-Caveat Lector-
New York Times-October 21, 1999
Records Show Puerto Ricans Got U.S. Help With Clemency
By NEIL A. LEWIS
WASHINGTON -- The Justice Department took extraordinary steps to
enhance the chances of clemency for a group of imprisoned Puerto
Rican nationalists after receiving regular expressions of
interest from the White House, according to documents released
Wednesday. In one instance, the department's top officials
repeatedly urged the prisoners' supporters in Congress to
persuade them to fashion a statement of repentance to help their
chances of release.
The documents released at a hearing by the Senate Judiciary
Committee also show that the Puerto Rican nationalists did not
apply for clemency personally, as is usually required, but
department officials processed an application anyway. Under
department regulations, a personal application is usually
required to start the process, because such a move is taken as a
sign of remorse for the criminal acts.
The documents suggest that the prisoners did not apply for
clemency themselves as a symbolic demonstration of their
political credo that they have not accepted the authority of the
U.S. government. Department officials acknowledged in internal
memos that it was highly unusual even to consider clemency in
cases in which the prisoners themselves declined to file their
own applications.
President Clinton offered clemency to 16 of the prisoners on Aug.
11 after supporters applied on their behalf. The prisoners were
convicted of crimes on behalf of the F.A.L.N., a militant Puerto
Rican independence group, more than two decades ago.
The details and sequence of events leading up to Clinton's
clemency offer have remained murky because the White House and
Justice Department have declined to release much information,
citing executive privilege.
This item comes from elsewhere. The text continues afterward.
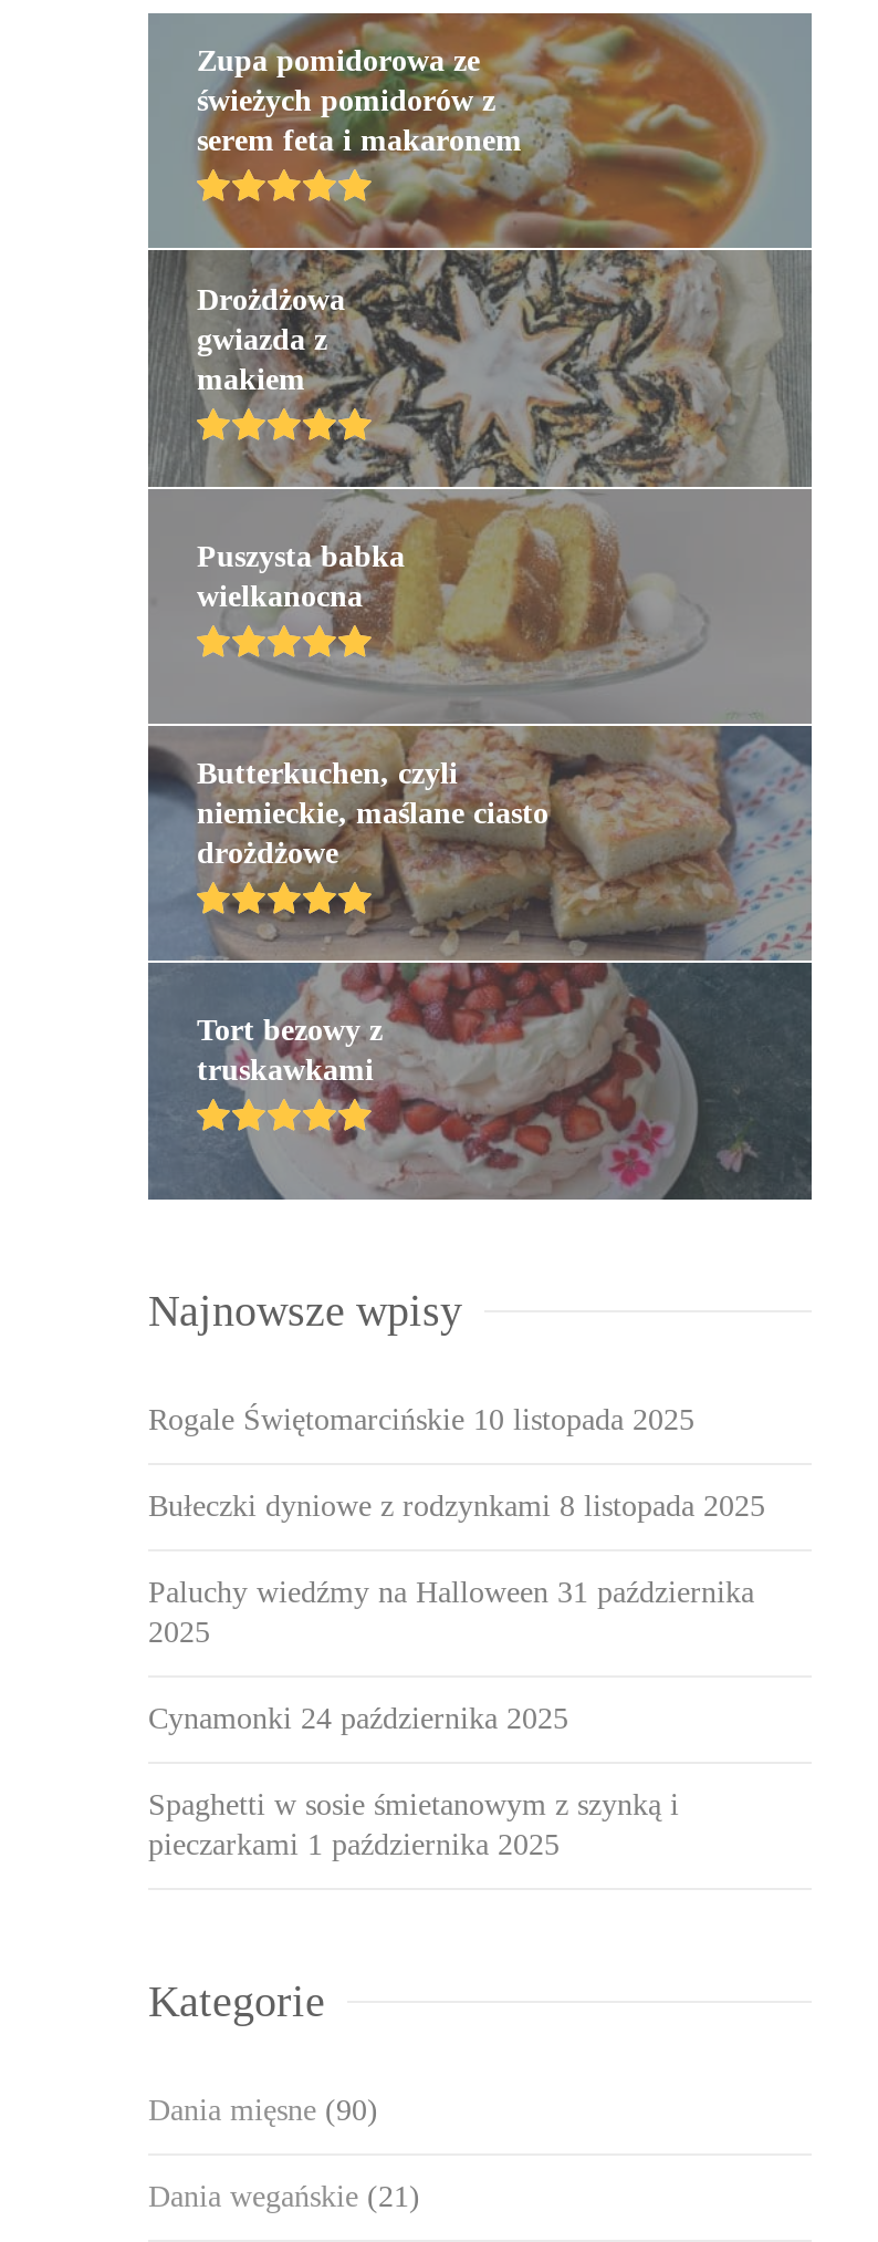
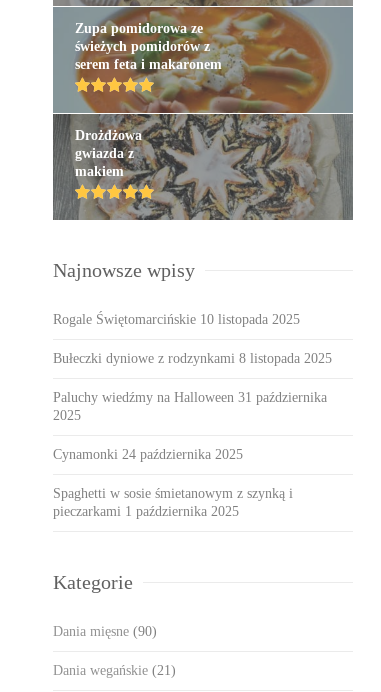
[146,487,812,1202] [image] | Puszysta babka | wielkanocna -> none
[197,757,548,870] Butterkuchen, czyli | niemieckie, maślane ciasto | drożdżowe -> none
[197,1014,383,1087] Tort bezowy z | truskawkami -> none

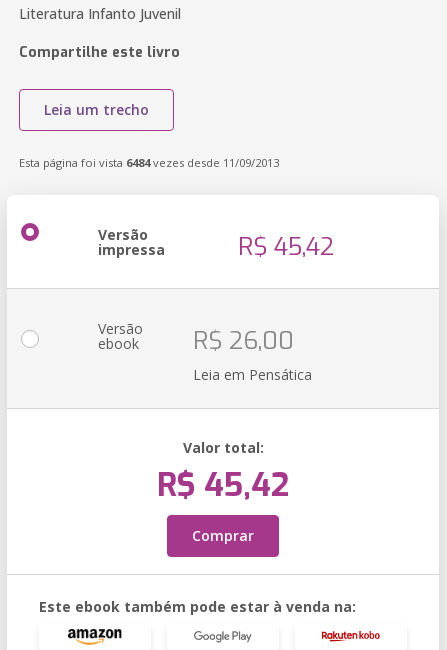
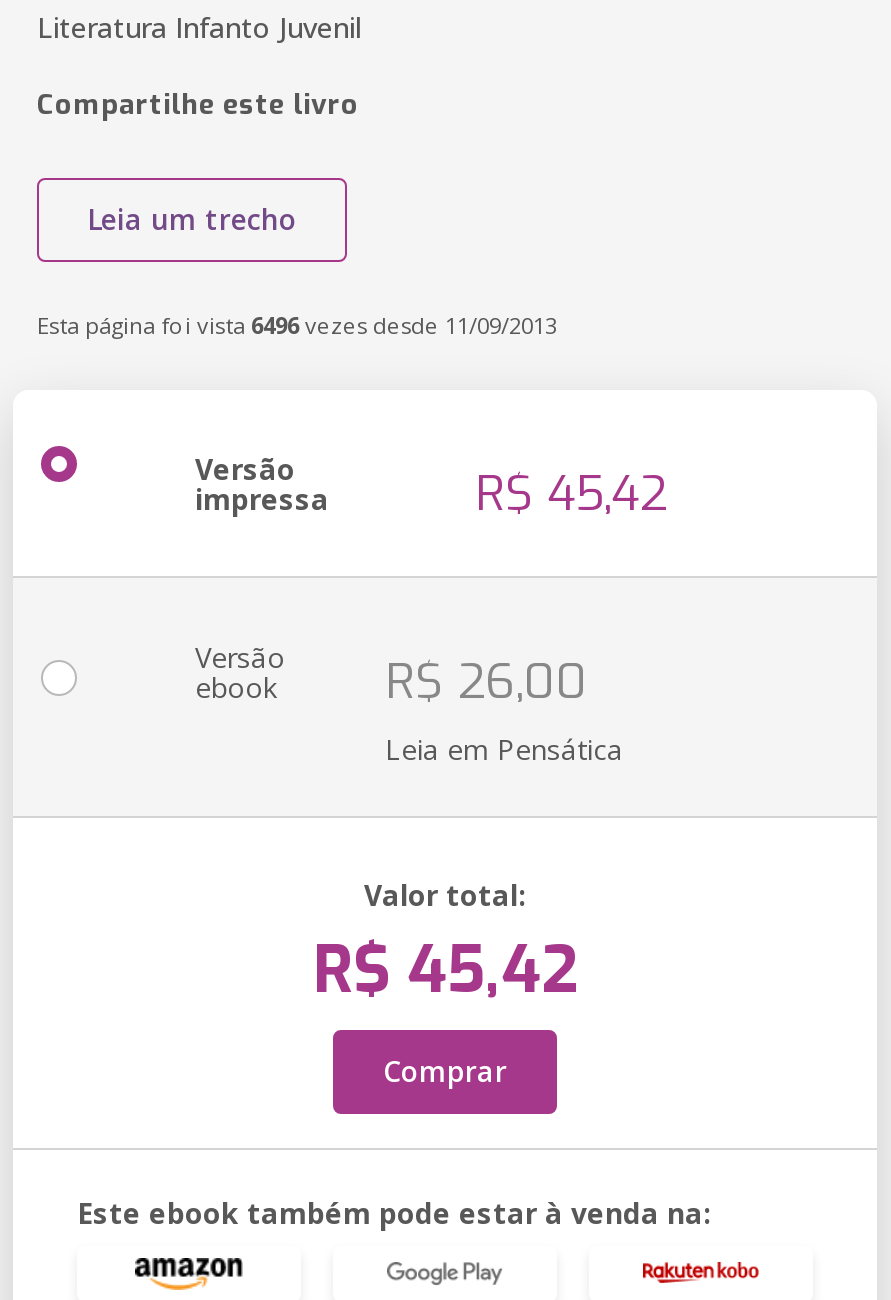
[19,155,279,170] Esta página foi vista 6484vezes desde 11/09/2013 -> [37,310,557,340] Esta página foi vista 6496vezes desde 11/09/2013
Because the Constitution explicitly
gives the president the sole authority to issue pardons,
administration lawyers have argued that the president's
discussions with subordinates over the issue of clemency for the
Puerto Rican prisoners is privileged and need not be disclosed.
But the documents disclosed Wednesday give a partial picture of
the unusual way in which the issue was handled. Applications for
clemency are typically generated when a prisoner presses the
issue. In this case, it appears that the White House and Justice
Department were interested in keeping the issue of clemency alive
even after the department's pardon attorney recommended that
clemency be denied.
A letter in July 1997 from Margaret C. Love, the pardon attorney,
to White House counsel Charles F.C. Ruff showed that she
recommended against clemency. But her successor, Roger Adams,
filed a second report this year that contained no explicit
recommendation for the president, as such reports usually do. but
instead offered Clinton a range of options, law-enforcement
officials have said.
The committee's documents show that Adams and Eric Holder, the
deputy attorney general, met with Democratic Reps. Luis Gutierrez
of Illinois, Jose Serrano and Nydia Velasquez, both of New York,
on Nov. 5, 1997, to discuss the case of the Puerto Rican inmates.
According to Adams' notes, Holder told the three members of
Congress that because the prisoners had not applied for clemency
themselves, this could be taken that they were not repentant and
he suggested that a statement expressing some remorse might help
their chances.
On April 9, 1998, according to Adams' notes, he contacted a staff
aide to Gutierrez and said the department had not received any
statement of remorse. The notes show that Adams counseled the
staff aide as to how the statement should be worded for maximum
effect and he added that the department's new report would await
the statement.
In the end, the prisoners provided a long ambiguous statement,
with no explicit statement of regret. While some people had been
hurt, the statement said, "innocent victims were on all sides."
Sen. Orrin Hatch, R-Utah, who is the Judiciary Committee
chairman, also noted that just a month after Clinton's clemency
offer, Attorney General Janet Reno said in a report that the
nationalist groups the prisoners had been aligned with posed an
"ongoing threat" to national security.
"Factors which increase the present threat from these groups
include ... the impending release from prisons of members of
these groups jailed for prior violence," Reno wrote in the
Justice Department's Five Year Interagency Counterterrorism and
Technology Crime Plan published last month and made public at
Wednesday's hearing.
The F.B.I. and the federal prosecutors in Illinois and
Connecticut, where many of the convictions had been obtained,
flatly recommended that the president refuse clemency. After he
did so over their objections, Clinton was widely criticized by
law enforcement groups, families of the victims of some of the
crimes committed by the F.A.L.N. and both Republican and
Democratic members of Congress.
Clinton denied speculation that he had granted clemency to help
the candidacy of his wife, Hillary Rodham Clinton, a likely
Democratic candidate for the senate from New York, which has a
large Puerto Rican voting population.
Sen. Patrick Leahy of Vermont was the only Democrat to appear at
the hearing. After saying he was disturbed by the decision to
grant clemency but that it was Clinton's prerogative, Leahy
departed leaving the Republicans to take turns grilling the two
Justice Department witnesses, Holder and Adams.